Targeted teachers

Civil war wreaks havoc on schools in Colombia - one of the most perilous places on the planet to teach

Colombian teacher Maribel Enríquez didn't leave her hometown, Barranquilla, when callers threatened her with death if she kept teaching high schoolers and organizing local residents. She didn't even move from the northern coastal city last October after a bullet landed in the living room of the home she shares with her husband and six children.

It wasn't until November, when a teacher living a few houses away was murdered, that Ms. Enríquez fled to the capital of Bogotá, leaving the 3,500 students at her Barranquilla high school without a social sciences teacher.

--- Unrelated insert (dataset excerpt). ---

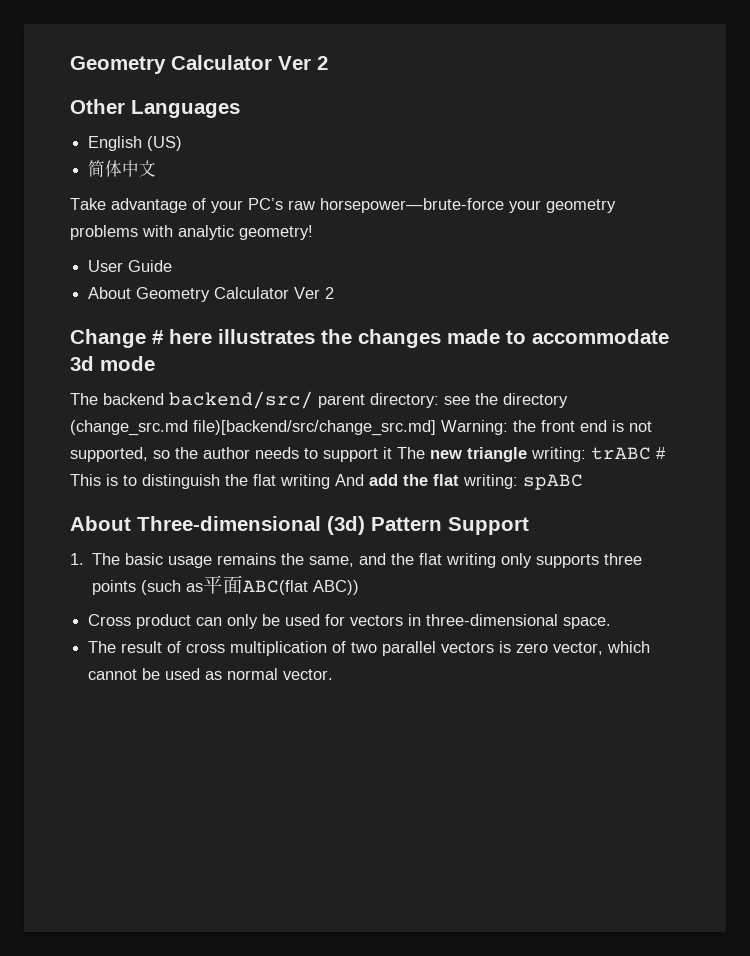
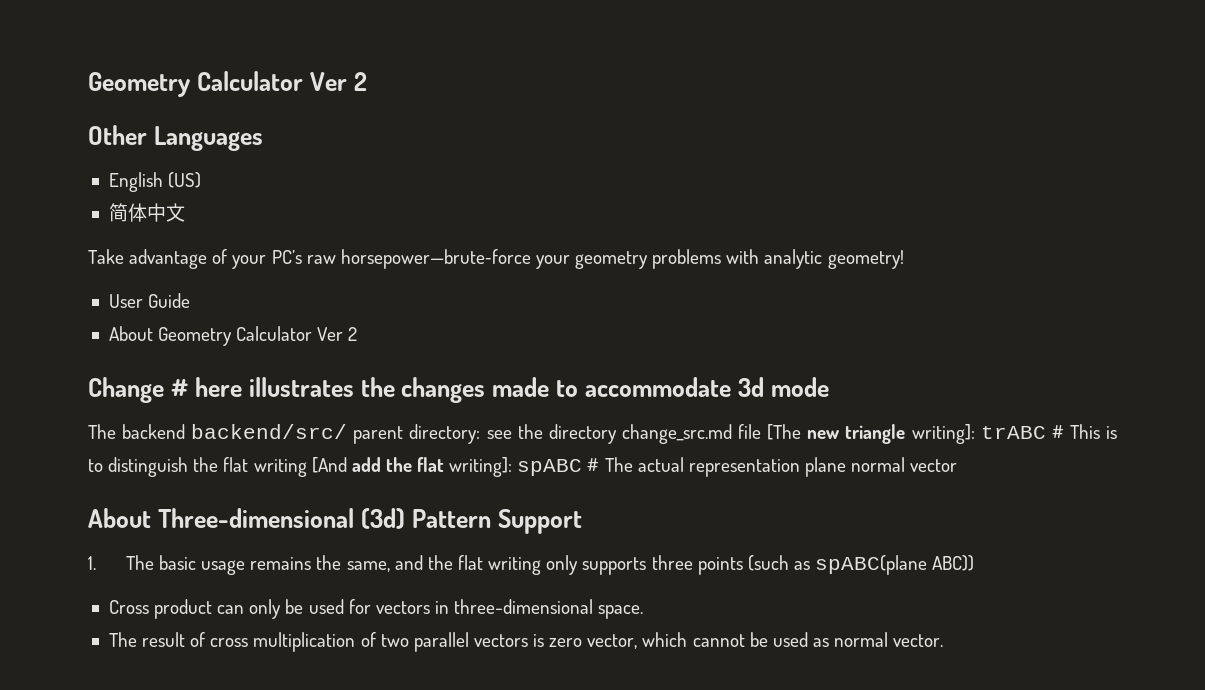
- The backend backend/src/ parent directory: see the directory (change_src.md file)[backend/src/change_src.md] Warning: the front end is not supported, so the author needs to support it The new triangle writing: trABC # This is to distinguish the flat writing And add the flat writing: spABC
+ The backend backend/src/ parent directory: see the directory change_src.md file [The new triangle writing]: trABC # This is to distinguish the flat writing [And add the flat writing]: spABC # The actual representation plane normal vector
- 1. The basic usage remains the same, and the flat writing only supports three points (such as平面ABC(flat ABC))
+ 1. The basic usage remains the same, and the flat writing only supports three points (such as spABC(plane ABC))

Enríquez is not the only teacher caught in Colombia's deadly, 39-year civil war, which pits rightist paramilitaries and leftist guerrillas against a central government that's lost control of huge swaths of the country.

Teachers, along with others viewed as community leaders - including judges, union organizers, and journalists - have been targets of intimidation, death threats, kidnappings, and assassination for more than a decade.

The situation is only getting worse as rebels intensify their fight for control over the country's most lucrative cash crops: cocaine and heroin.

Since 1998, 300 teachers have been killed and 2,900 displaced, according to the Colombian Federation of Educators (FECODE), the teachers' union. Last year alone, 83 educators were killed, making the country one of the deadliest places on earth to teach.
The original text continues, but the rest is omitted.